[[ DATASET RECORDS open ]]

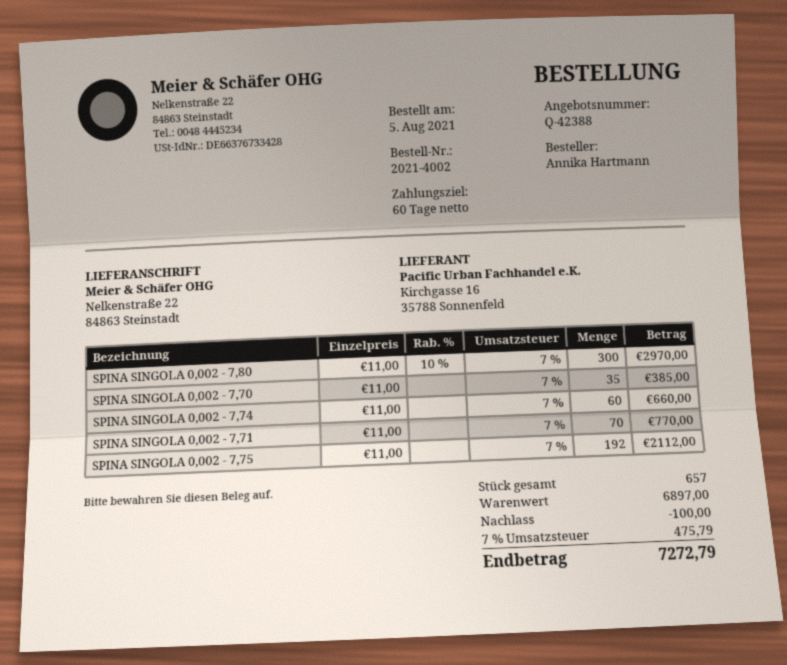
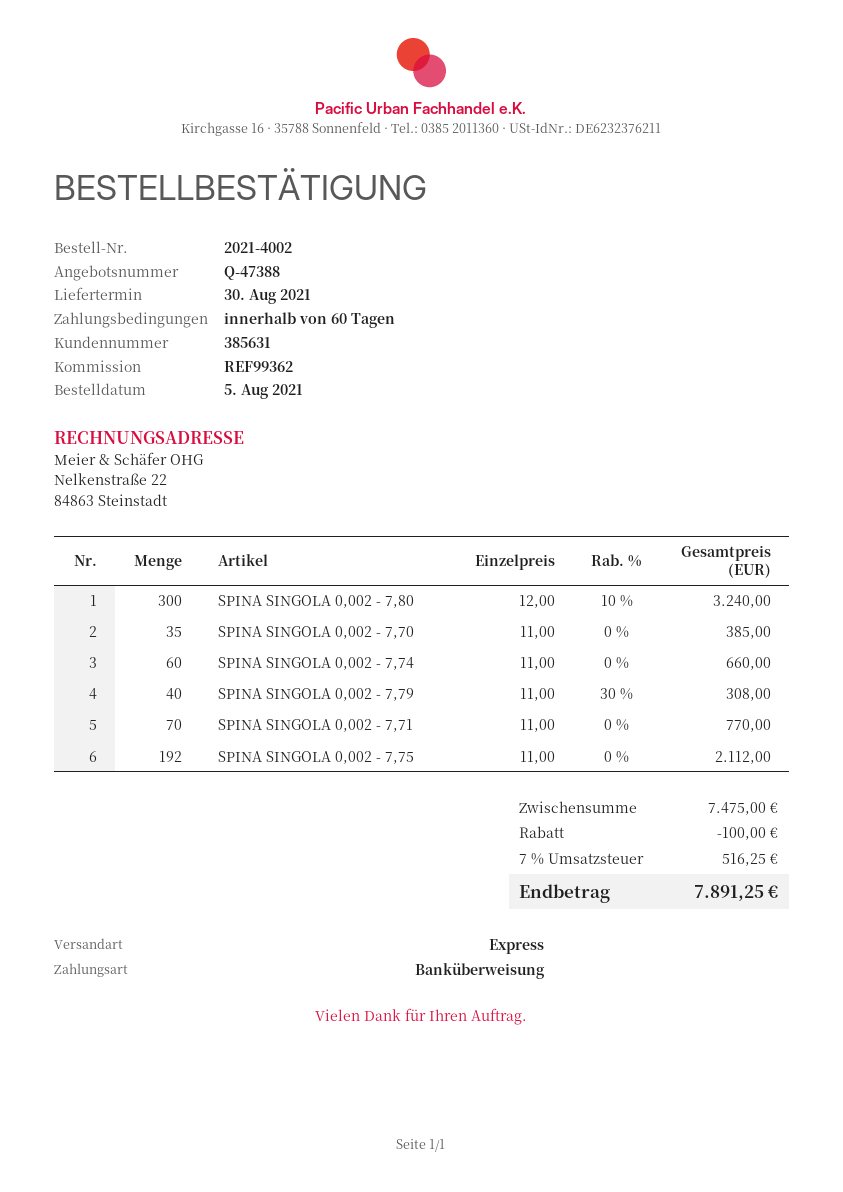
quote number: Q-42388 -> Q-47388
SPINA SINGOLA 0,002 - 7,80: 300 x 11.00 - 10% = 2970.00 -> 300 x 12.00 - 10% = 3240.00
SPINA SINGOLA 0,002 - 7,79: none -> 40 x 11.00 - 30% = 308.00
subtotal: 6897.00 -> 7475.00
tax: 7% = 475.79 -> 7% = 516.25
total: 7272.79 -> 7891.25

[[ DATASET RECORDS closed ]]

> _AIM OF THE EXERCISE_
Work out how many lines of the data above hold the word "SINGOLA", and write only the count.

> _ANSWER BOX_
2